ICU⑥|受け継がれた日記
夫婦でゆっくり過ごしていた中、約束の時間となり私の両親が迎えにきた。
さっそく私の父が運転する車に乗り込み、病院へ向かう。
ICUには「1日1回、15分、2名まで」というルールがあるため、面会は4人全員では出来ない。
私の両親からしても “初孫” であり、息子にとっても “じいじとばあば” 。
一瞬、今日だけ譲ることもよぎったが、私たちの気持ちを尊重してもらい、本日も私たち夫婦が面会することになった。
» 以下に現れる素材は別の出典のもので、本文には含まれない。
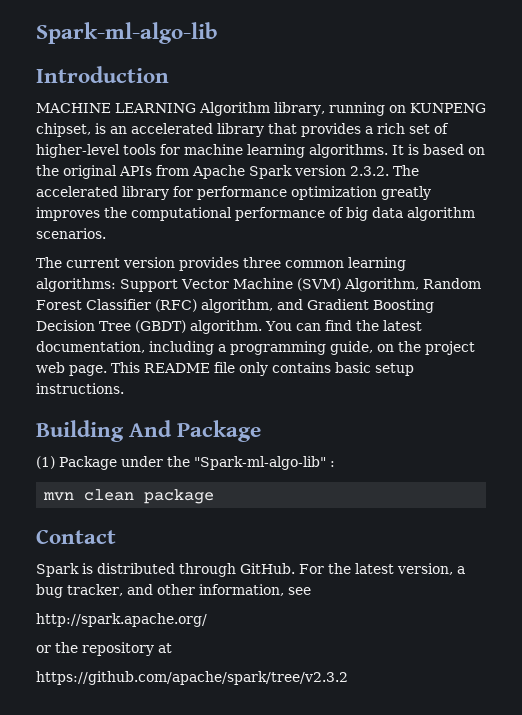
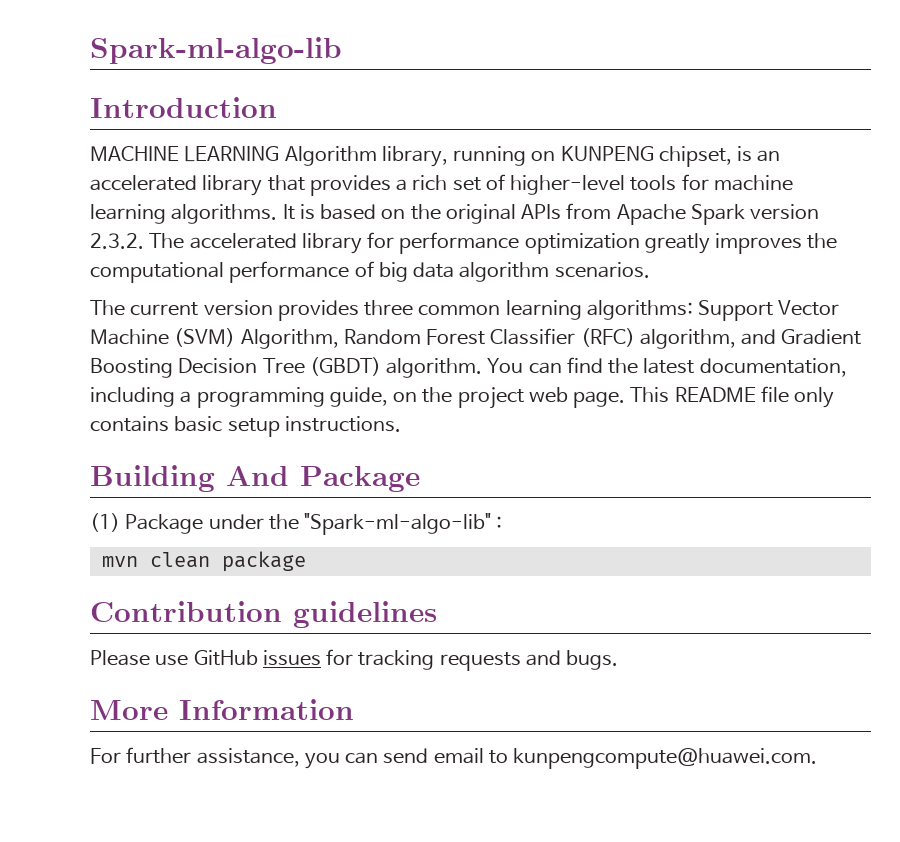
[36,529,116,544] [36,563,465,577] [36,584,311,598] [36,613,207,627] [36,642,172,656] [36,671,348,685] Contact // Spark is distributed through GitHub. For the latest version, a bug tracker, and other information, see // http://spark.apache.org/ // or the repository at // https://github.com/apache/spark/tree/v2.3.2 -> [90,601,437,628] [90,649,619,671] [90,699,354,720] [90,747,818,769] Contribution guidelines // Please use GitHub issues for tracking requests and bugs. // More Information // For further assistance, you can send email to kunpengcompute@huawei.com.

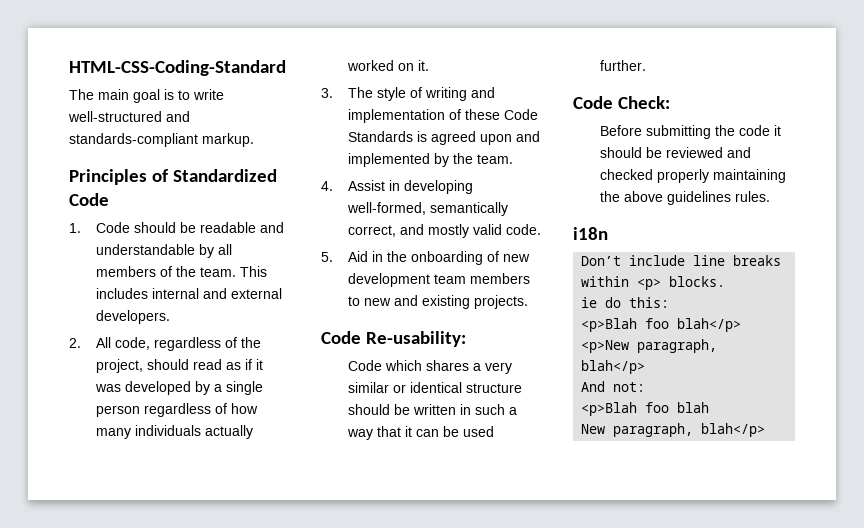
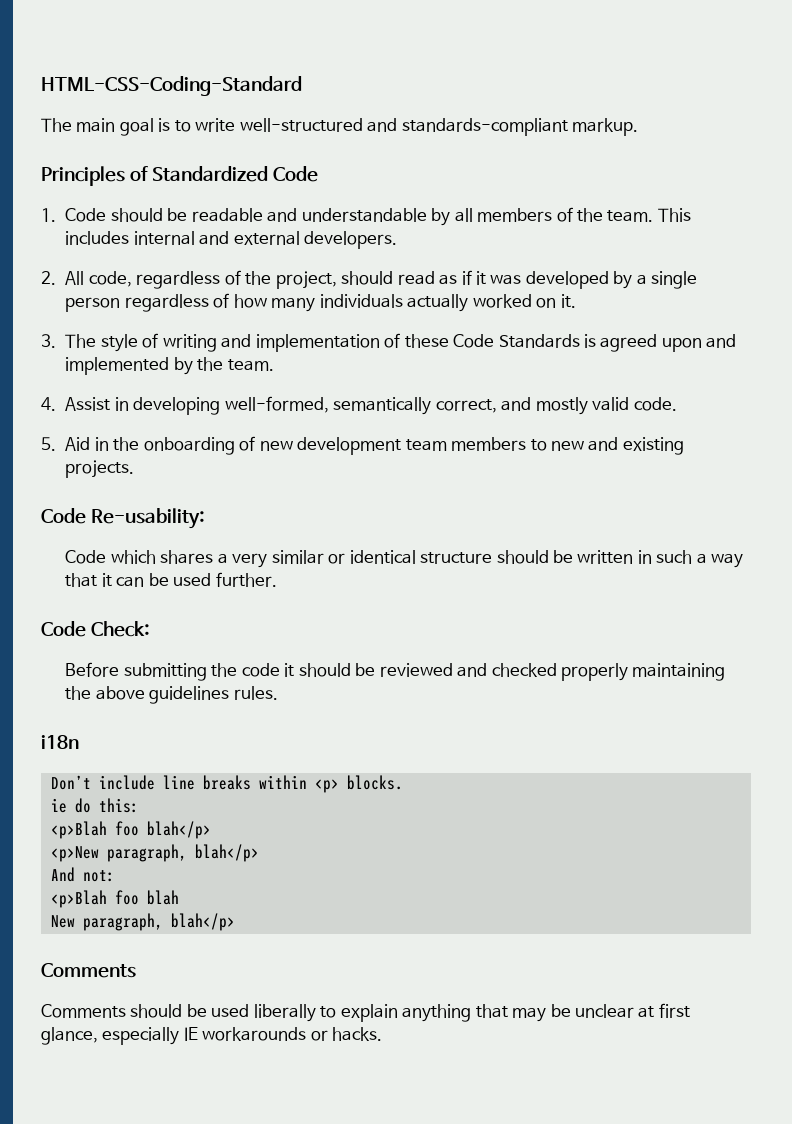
(766, 430) none -> [41,963,136,978] [41,1003,690,1022] [41,1027,383,1045] // Comments // Comments should be used liberally to explain anything that may be unclear at first glance, especially IE workarounds or hacks.

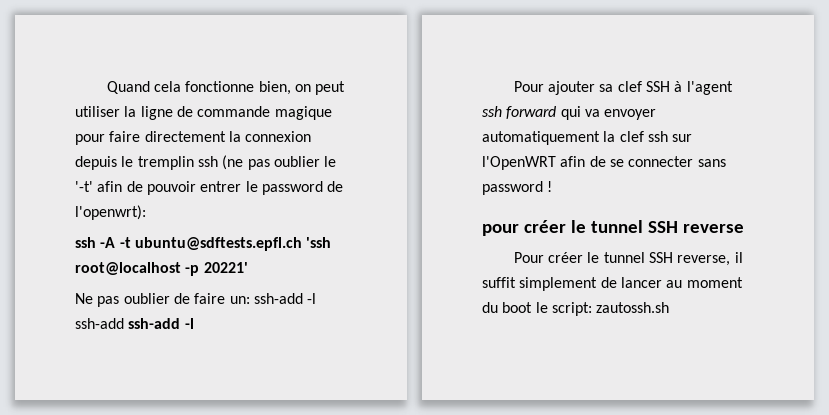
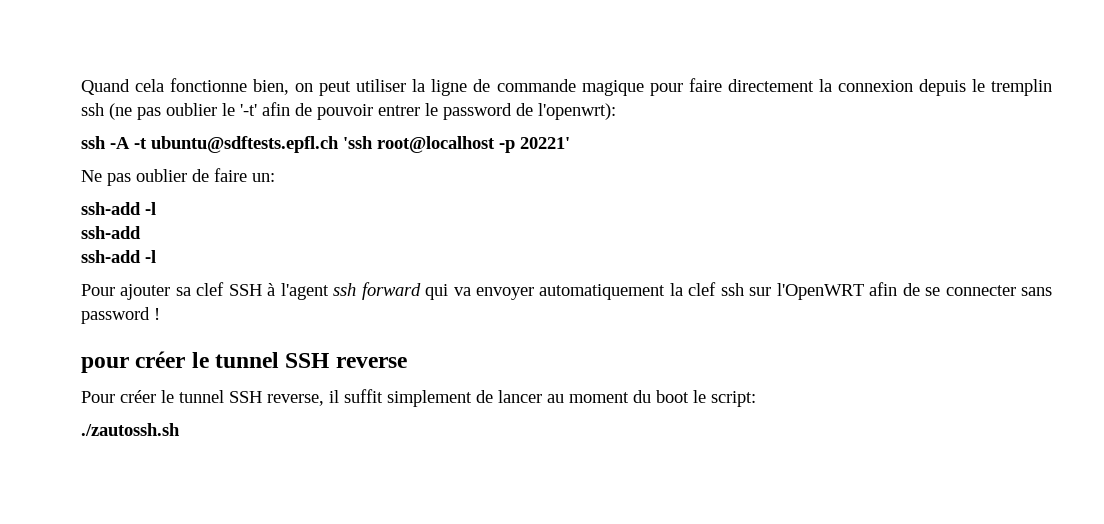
[253,293,317,304] [75,318,124,329] ssh-add -l ssh-add -> [81,202,156,215] [81,226,141,239] // ssh-add -l // ssh-add //
[596,302,670,313] zautossh.sh -> [81,423,180,436] // ./zautossh.sh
早速到着し、両親は車の中で待機してもらい、まずは冷凍母乳を預けにNICUへ。
この日は受付の対応だけで終わり、すぐにICUの方に移動した。
ICUに到着。
しかしながら、この日も待ち時間は長い。
(毎度これはしんどいな...)
と考えながらも、5分ほどで扉が開いた。
そして、看護師に案内され、さっそく息子の元へ。
ベッドに着くや否や、私たちはすぐに声をかける。
「凰理〜、お父さんとお母さんきたよ!」
「本当に頑張ってるね!」
「ゆっくり、落ち着いて回復させていこうね!」
「15分」という短い時間。本当に1分1秒が惜しい。
昨日に比べ、顔色は良くなっていてホッとしたものの、浮腫みがさらに酷くなっており、明らかに “肥大化” している。
顔が1番目立つが、腕や太ももまでもパンパンに膨れ上がっていた。
少しして医療チームの外科医(面談した医師ではないもう1人の方)が報告に私たちの元へ。
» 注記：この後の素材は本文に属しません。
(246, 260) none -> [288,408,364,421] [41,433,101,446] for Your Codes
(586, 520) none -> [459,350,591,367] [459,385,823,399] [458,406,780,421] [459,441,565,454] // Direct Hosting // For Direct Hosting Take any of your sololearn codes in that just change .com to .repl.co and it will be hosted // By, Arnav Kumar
引き続き容態は安定しており、投与薬も減薬したり、ECMOの圧も少し下げ、 “自分の心臓” も使ってくるようになったということだった。
(肺はまだ休ませている状態らしい)
また、見た目とは裏腹に、数値の面ではかなり改善されていきているようで、これには私たちも安堵した。
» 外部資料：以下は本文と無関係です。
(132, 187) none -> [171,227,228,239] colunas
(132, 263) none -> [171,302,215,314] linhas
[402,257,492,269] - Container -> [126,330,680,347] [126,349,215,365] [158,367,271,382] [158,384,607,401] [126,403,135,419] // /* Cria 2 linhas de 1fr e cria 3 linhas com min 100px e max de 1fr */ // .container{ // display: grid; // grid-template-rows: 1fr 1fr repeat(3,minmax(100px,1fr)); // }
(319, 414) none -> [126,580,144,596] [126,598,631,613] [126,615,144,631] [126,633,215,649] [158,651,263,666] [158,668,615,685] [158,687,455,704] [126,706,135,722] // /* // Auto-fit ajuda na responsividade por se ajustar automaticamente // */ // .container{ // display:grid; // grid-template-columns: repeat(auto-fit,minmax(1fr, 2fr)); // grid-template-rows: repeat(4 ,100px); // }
しかしながら、懸念点として、「感染症」が現れ始めているとのことだった。
昨日から今日にかけて症状が出てきたようで、実際、息子の左足の先は “真っ黒” になっていた。
元々、想定されていたものではあるが、これがまた惨い。
ECMOの離脱さえできれば、症状は落ち着いてくるとのことだったが、かなり蝕まれているということは一目でわかった。
「凰理くんは、本当に頑張っています」
と医師が言うように、息子は命を懸けて闘っていた。
「凰理、本当に凄いよ、よく頑張ってるな...」
「さすがお父さんとお母さんの子だ」
と、私も頭を撫でながら声をかけた。
ただ、感染症は出始めているものの、ECMOに乗っている以上、これは避けて通れないものであり、それを考えれば経過自体はかなり順調ということだった。
また、「離脱トライ」 の予定は月曜日で変わらず、このまま安定した状態で回復して、望むことができればということであった。
報告も終わり、最後に私の方から医師に尋ねる。
「...ちなみに、この輸血パックに印字してある『B』というのは、血液型が『B型』ってことですかね?」
すると医師からも、
「あ、そうですね、『B型』です^^」
出生時の検査で、「B型」と判定が出たそうだった。
ただあくまで現時点でということにはなるが、輸血の際はB型で対応しているとのことだった。
「やっぱりそうだったかぁ〜」
「性格は “お母さん” に似てくれよな〜本当に!(笑)」
改めて私も息子に話しかけ、夫婦で盛り上がる。
そして、NICU時代に看護師に書いてもらっていた「成育日記」がICUにも共有されたようで、ICUでも引き続き記録をつけてくれるとのことだった。
24時間のうち「15分」しか私たちが息子と触れる機会はない。
それ以外の時間、息子がどう過ごしているかというのはやはり気になるし、本当にありがたかった。
後に私たちの「宝物のひとつ」にもなるのだが、ICUという “特異な環境” にも関わらず、この日から息子が旅立つ日まで、毎日欠かさず書いてくれたICUの看護師の方々には、本当に感謝しかない。